I have been practicing Django for a while now. Currently I am using it in a project where I'm fetching Facebook data via GET requests and then saving it to an sqlite database using Django models. I would like to know how can I improve the following code and save a list of Facebook posts and their metrics efficiently. In my current situation, I am using a for
loop to iterate on a list containing several Facebook Posts and their respective metrics which is then associated to the specific Django model and finally saved.
def save_post(post_id, page_id):
facebook_post = Post(post_id=post_id,
access_token=fb_access_token)
post_db = PostsModel(page_id=page_id, post_id=post.post_id)

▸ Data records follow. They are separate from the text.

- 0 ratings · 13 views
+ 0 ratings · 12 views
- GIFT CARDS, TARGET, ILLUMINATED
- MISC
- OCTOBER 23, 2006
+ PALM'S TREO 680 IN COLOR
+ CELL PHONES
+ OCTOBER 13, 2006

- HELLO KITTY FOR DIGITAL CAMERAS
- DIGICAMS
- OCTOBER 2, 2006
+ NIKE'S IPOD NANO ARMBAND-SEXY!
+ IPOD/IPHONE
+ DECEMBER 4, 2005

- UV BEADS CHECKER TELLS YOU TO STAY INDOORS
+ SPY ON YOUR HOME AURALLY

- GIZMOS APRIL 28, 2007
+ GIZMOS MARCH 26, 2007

post_db.message = facebook_post.message
post_db.story = facebook_post.story
post_db.full_picture = facebook_post.full_picture
post_db.reactions_count = facebook_post.reactions_count
post_db.comments_count = facebook_post.comments_count
post_db.shares_count = facebook_post.shares_count
post_db.interactions_count = facebook_post.interactions_count
post_db.created_time = facebook_post.created_time
post_db.published = facebook_post.published
post_db.attachment_title = facebook_post.attachment_title
post_db.attachment_description = facebook_post.attachment_description
post_db.attachment_target_url = facebook_post.attachment_target_url
post_db.save()
post_db
is a Django model object instantiated using PostsModel
while Post
is a normal Python Class which I wrote. The latter is simply a collection of GET requests which fetches data from Facebook's Graph API and returns JSON data whereby I associate relevant data to class attributes (message
, 'shares_count`).
I read about the bulk_create
function from Django's documentation but I don't know how to pass on the above. I also tried using multiprocessing
and Pool
but the above function does execute. Right now, I am just iterating sequentially on a list. As the list increases in length, it takes more time to save.

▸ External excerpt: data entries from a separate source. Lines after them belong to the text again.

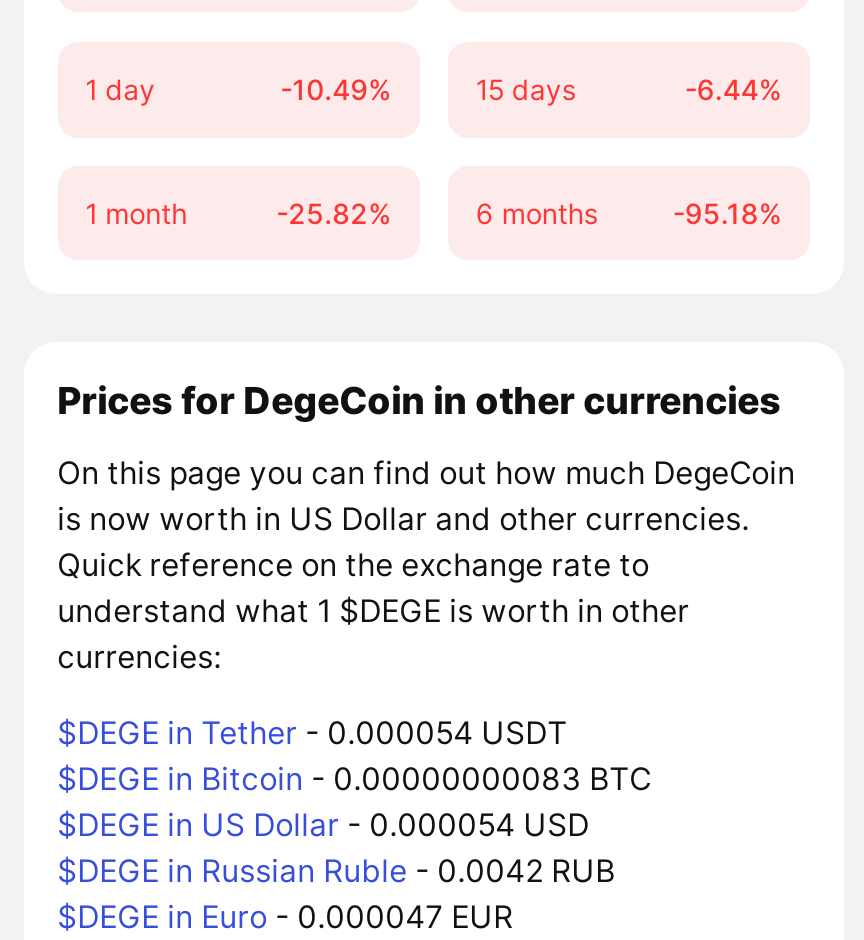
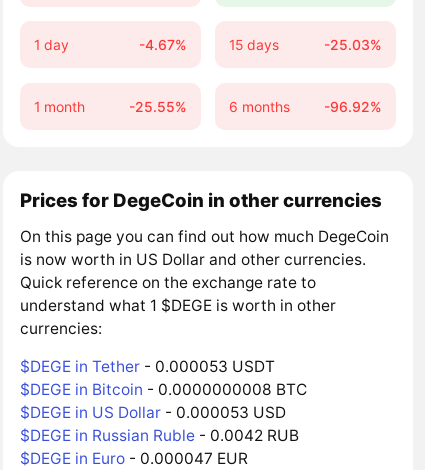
- -10.49%
+ -4.67%

- -6.44%
+ -25.03%

- -25.82%
+ -25.55%

- -95.18%
+ -96.92%

- $DEGE in Tether - 0.000054 USDT
+ $DEGE in Tether - 0.000053 USDT

- $DEGE in Bitcoin - 0.00000000083 BTC
+ $DEGE in Bitcoin - 0.0000000008 BTC

- $DEGE in US Dollar - 0.000054 USD
+ $DEGE in US Dollar - 0.000053 USD
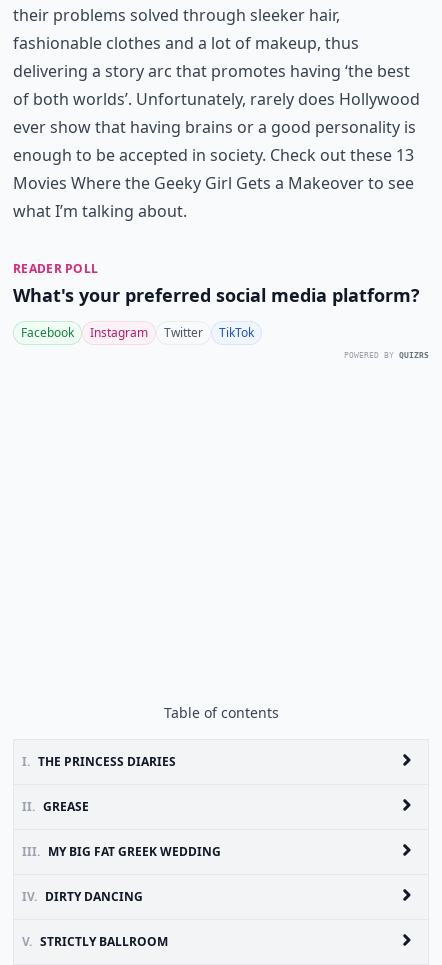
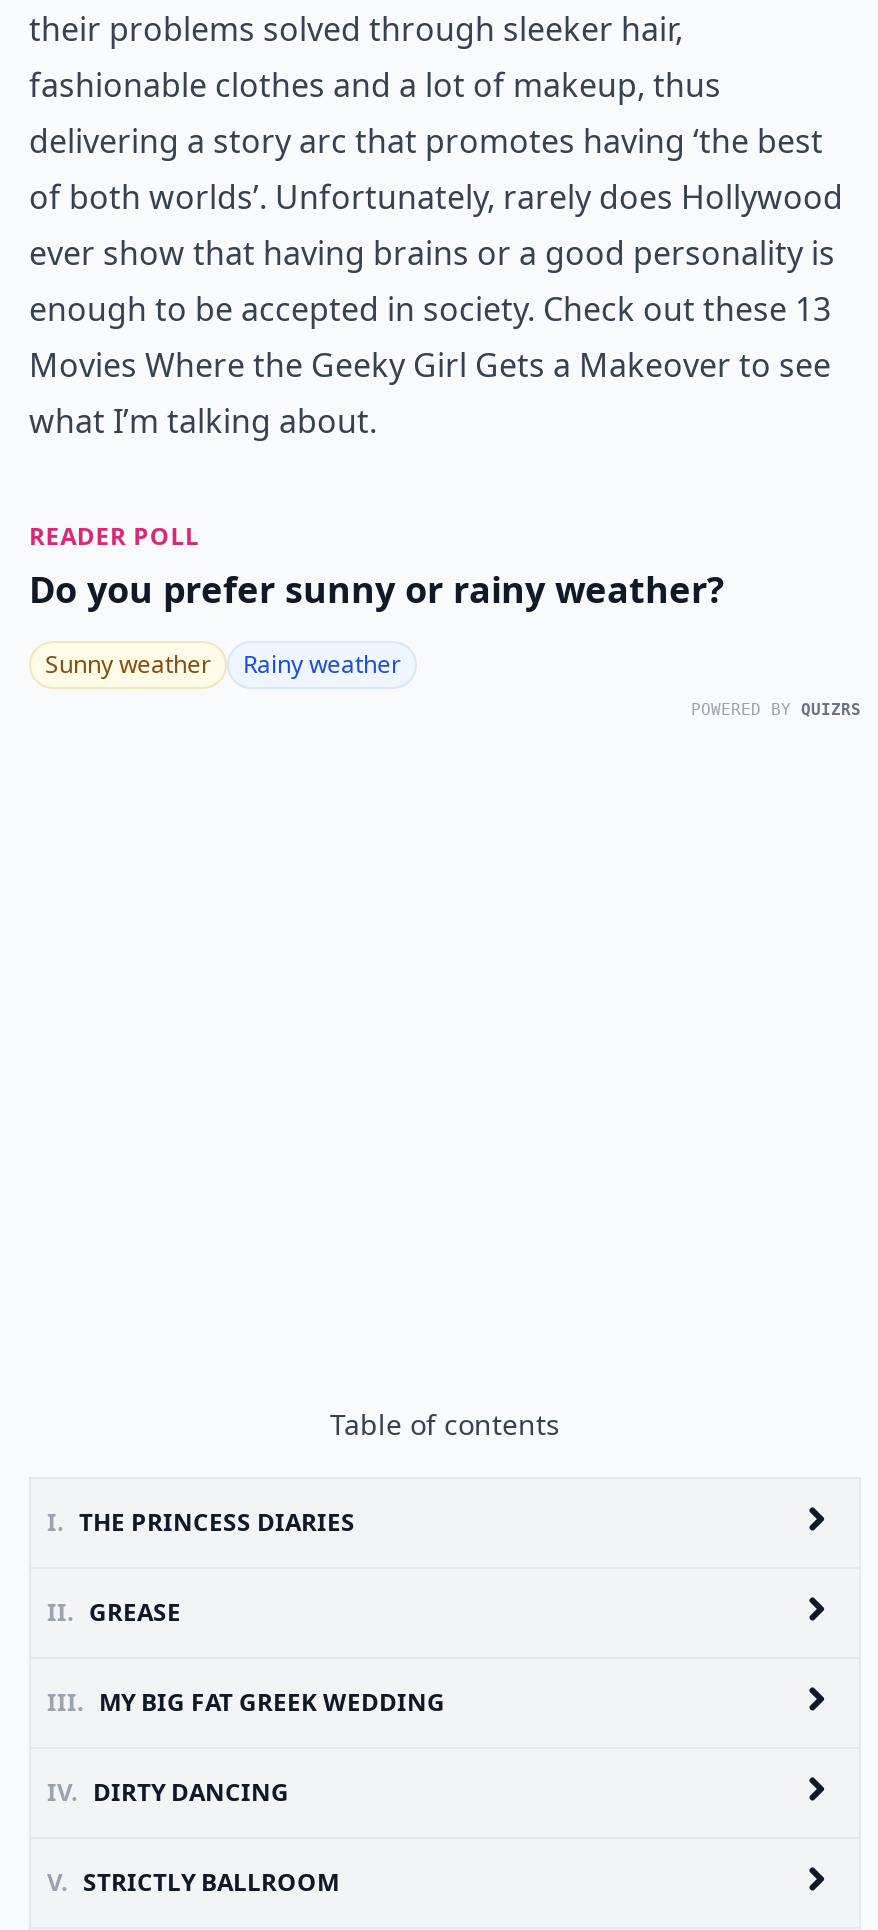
- What's your preferred social media platform?
+ Do you prefer sunny or rainy weather?

- Facebook
- Instagram
- Twitter
- TikTok
+ Sunny weather
+ Rainy weather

def create(self, request):
page_id = request.data['page_id']
page = get_object_or_404(PagesModel, pk=page_id)
post_list = get_list_or_404(PostsModel, page_id=page_id)
for post_id in post_list:
save_post(post_id=post_id, page_id=page)
The above function gets an already saved list from the database for a specific page based on the page_id
. Then, the for
loop iterates on each post in the list and its post_id
and page
instance are sent to the save_post
function to fetch its data and save it.
Huge thanks if anyone can suggest a more effective way to tackle this. Thank you.
You are going in the right direction with the bulk_load
. Generate a list of the PostsModel
objects and then use bulk_create
to upload them into the database. An important note here is that it won't work if the posts already exist in the database. For updating posts, try bulk_update
.
def save_post(post_id, page_id):
facebook_post = Post(post_id=post_id,
access_token=fb_access_token)
post_db = PostsModel(page_id=page_id, post_id=post.post_id)
post_db.message = facebook_post.message
post_db.story = facebook_post.story
post_db.full_picture = facebook_post.full_picture
post_db.reactions_count = facebook_post.reactions_count
post_db.comments_count = facebook_post.comments_count
post_db.shares_count = facebook_post.shares_count
post_db.interactions_count = facebook_post.interactions_count
post_db.created_time = facebook_post.created_time
post_db.published = facebook_post.published
post_db.attachment_title = facebook_post.attachment_title
post_db.attachment_description = facebook_post.attachment_description
post_db.attachment_target_url = facebook_post.attachment_target_url
return post_db
def create(self, request):
page_id = request.data['page_id']
page = get_object_or_404(PagesModel, pk=page_id)
post_list = get_list_or_404(PostsModel, page_id=page_id)
post_model_list = [save_post(post_id=post_id, page_id=page) for post_id in
post_list]
PostsModel.objects.bulk_create(post_model_list)